Among these is oil. The oil tankers come into the terminal at Kymari
and it is here that Gul - the oil boy, makes his living.
In
the English language his name means 'flower', but his name is a
satire on his appearance. Just as friends of a giant may take to
calling him 'little,' so Gul, unkempt and dressed in rags, illiterate
and frightened, is called 'flower.' It is all that links him to
higher things.
The
chimney sweeping urchins brought to life by Dickens were paragons
of cleanliness besides Gul and his equally wretched companions.
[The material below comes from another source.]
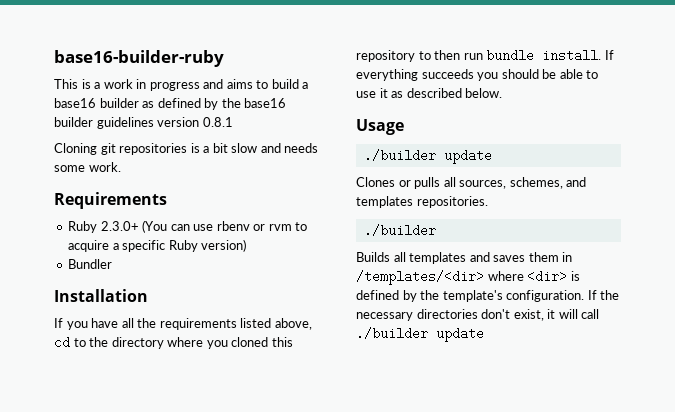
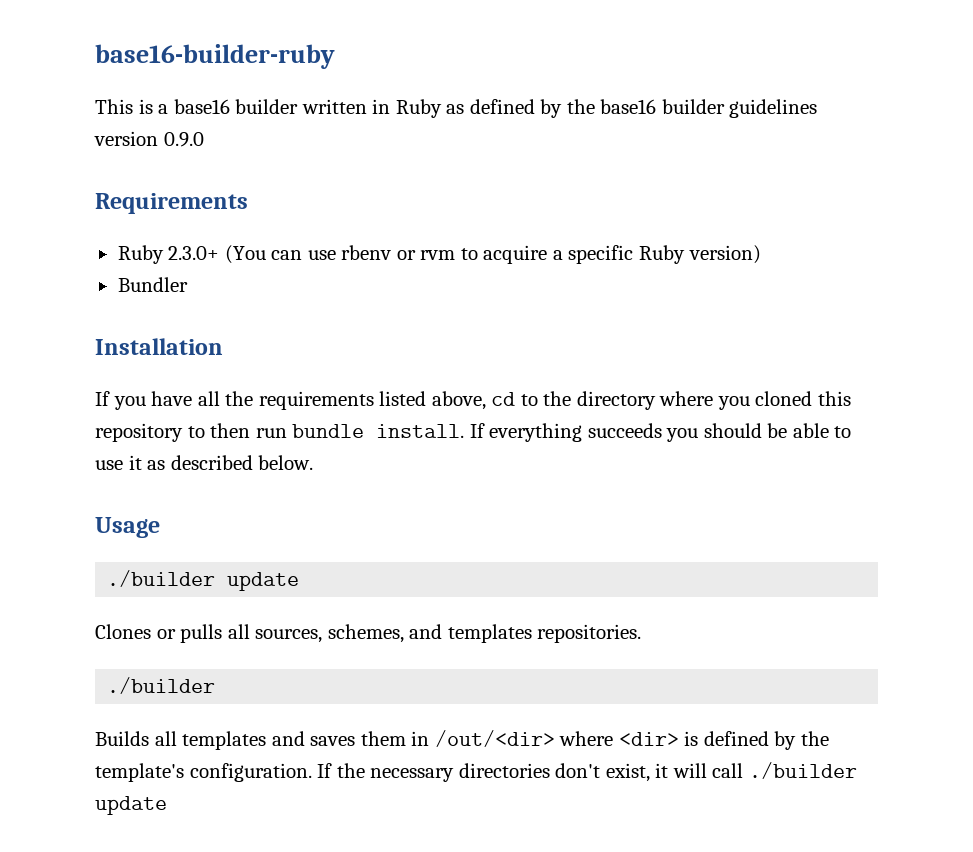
[103,79,309,91] [54,98,139,108] work in progress and aims to build a base16 builder -> [173,99,442,118] base16 builder written in Ruby
[202,117,233,127] [54,143,319,155] [54,162,121,172] 0.8.1 // Cloning git repositories is a bit slow and needs some work. -> [163,132,204,147] 0.9.0
[356,270,484,285] /templates/<dir> -> [434,730,555,747] /out/<dir>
Soot may be dirty, but at least it is dry and can be washed away
with a modicum of soap and water. Gul's duties are infinitely dirtier.
Chimney
sweeps clean chimneys but Gul cleans the very ground. And not of
soot but of the slimy, clinging mess that is heavy fuel oil.
In
Kymari it is everywhere. It leaks from the oil tankers in the port,
and from the tanker trucks on the quay; it leaks from the oil hoses
and from the storage tanks wherever there is a joint or connection.
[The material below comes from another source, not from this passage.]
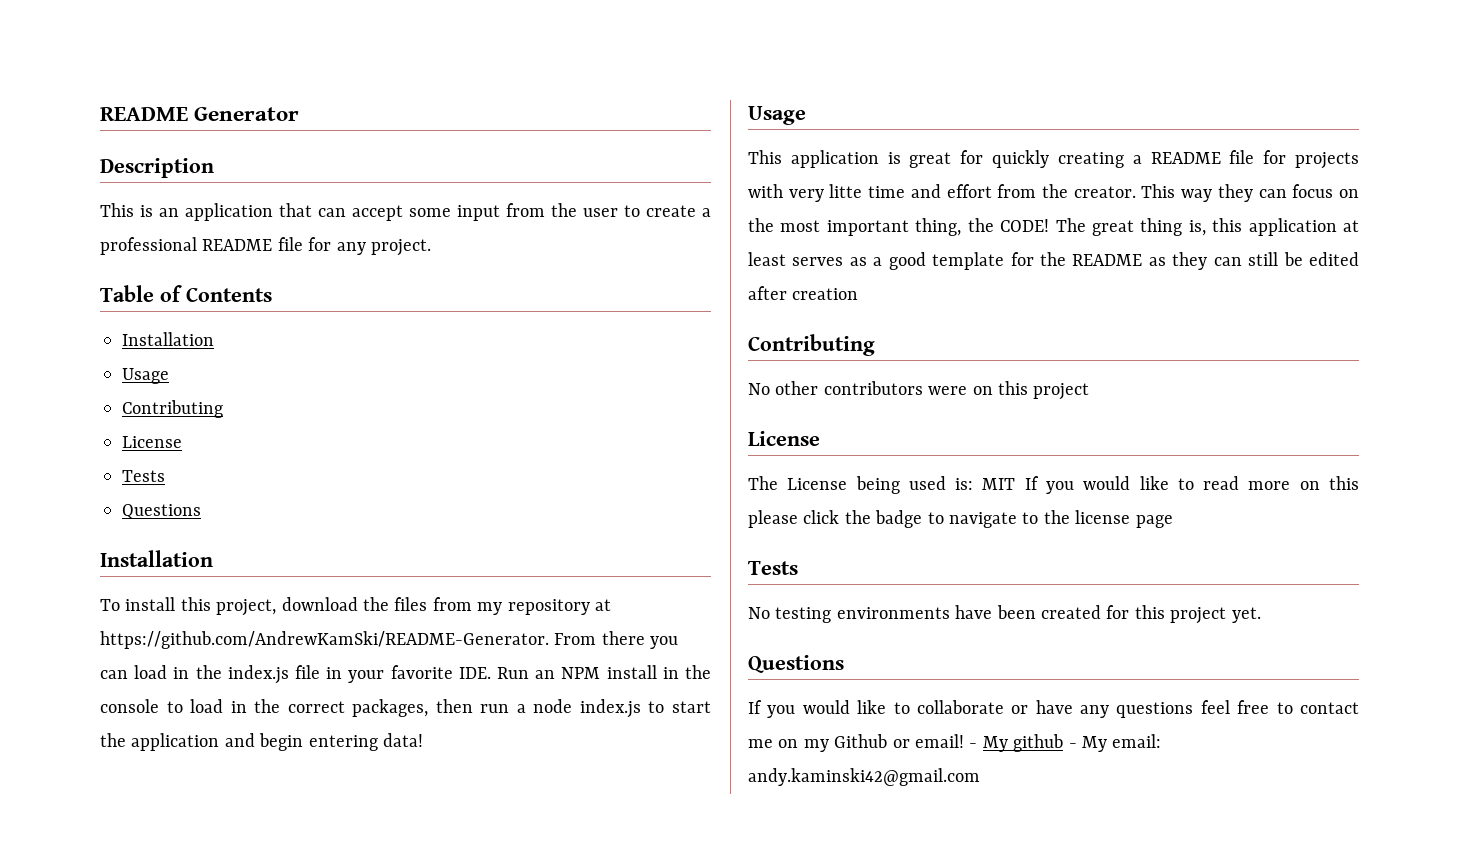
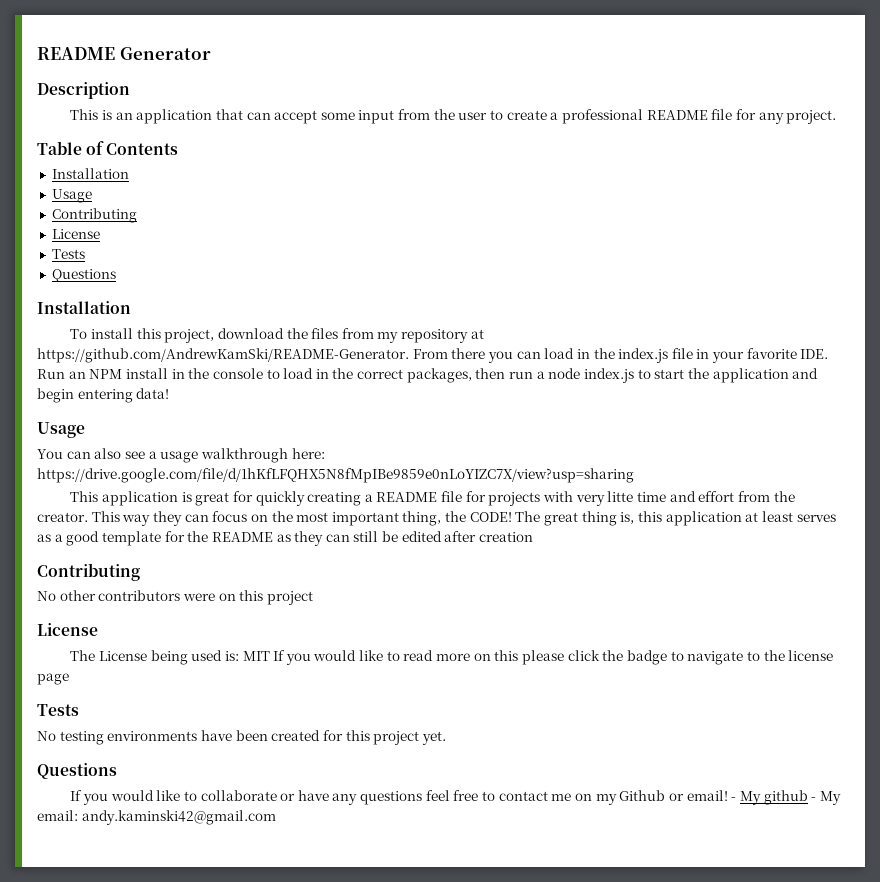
(806, 115) none -> [37,448,325,463] [37,468,634,483] // You can also see a usage walkthrough here: https://drive.google.com/file/d/1hKfLFQHX5N8fMpIBe9859e0nLoYIZC7X/view?usp=sharing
It leaks into the earth and into the drainage canals. In many places
waste oil has turned the earth into nothing less than greasy black
slush - like a film negative of a snow scene.
Who,
except the desperately poor, could ever imagine that such filth
could ever be worth salvaging? Not only is the oil dirty; clinging
and sticking and creeping into and over every possible crevice,
not only does it give off fumes that are poisonous, but it is toxic
and carcinogenic as well.
On
the other hand it provides a ready raw material with which the owners
of small refineries can make a sort of axle grease, to keep the
wheels of Pakistan's trucks and factories turning for another day.
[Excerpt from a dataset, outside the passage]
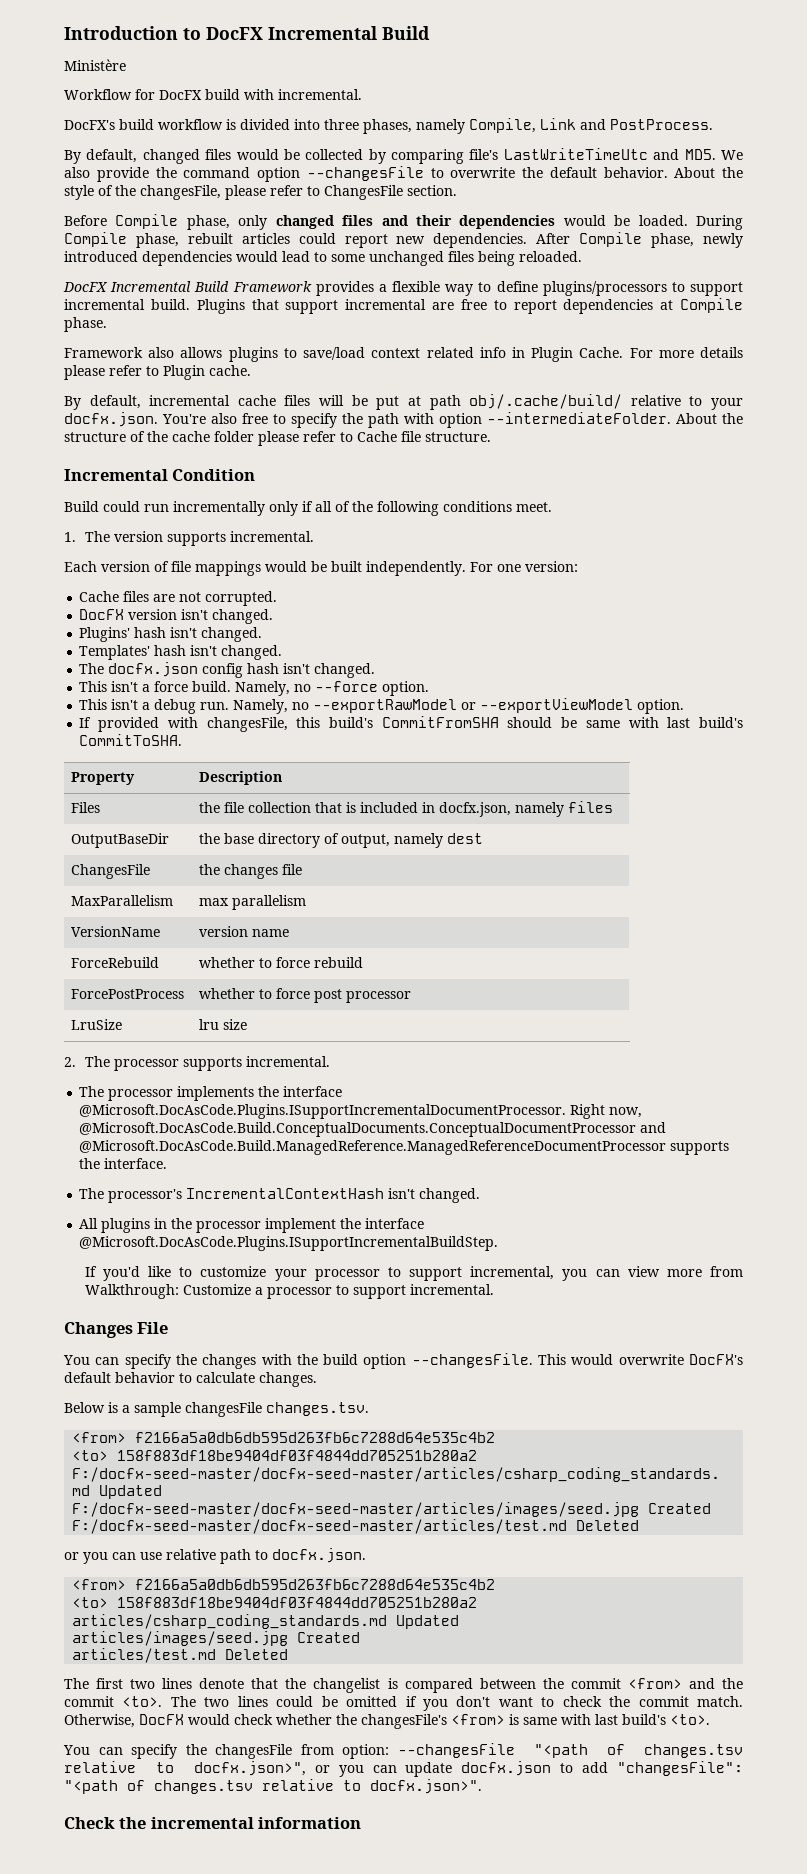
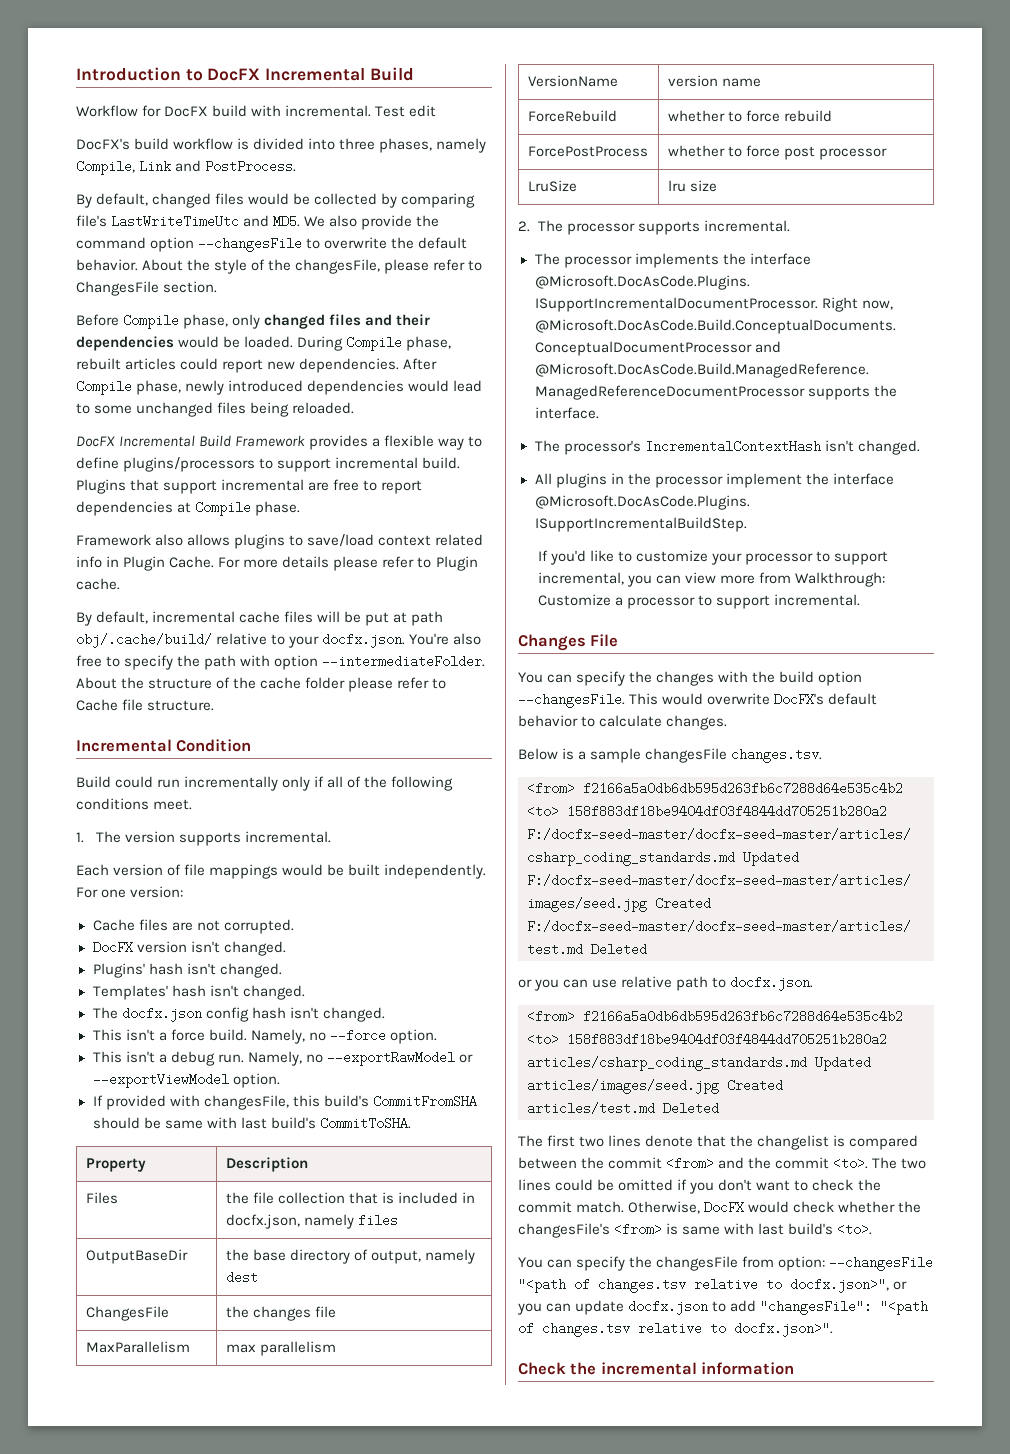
[64,59,126,71] // Ministère -> (414, 74) none
(362, 94) none -> [375,105,437,117] Test edit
So there is money to be had for this spilt oil. Not much - it sells
for 5 rupees a litre - that is less than a dollar for a full 10
litre canister - but even a few rupees are worthwhile when you are
a refugee child like Gul.
If
his luck is in he can sometimes fill two canisters in a day, but
usually there is only time to fill one. For his work is not a swift
process. Each drop of oil has literally to be rung out. Gul's only
tools to soak the oil out of the ground are old rags. Soak and ring
out, soak and ring out. The oil, spilled by the barrel, is won by
the ounce. And often he thinks there is more oil in his hair and
on his face, in his eyes and throat and mouth and on his frail,
stunted body than in his canister. In summer the fumes are almost
overwhelming. "Work in oil is not an easy task in hot weather,"
says Gul.
A
block away, the drainage canals are filled with thousands of cubic
yards of the thick black sludge, a small carcinogenic river moving
leisurely into the Arabian Sea. Nearby, Karachi's beaches are unusable,
blackened by this and other oil spilled by the huge tankers anchored
in Karachi's harbour.
And
of the 50 hard-won rupees worth less than a dollar, eleven-year
old Gul keeps only 20 and gives the rest to his family. They have
to survive too. What about education? School? Gul scratches his
oil-soaked head. "Going to school not give food," he says.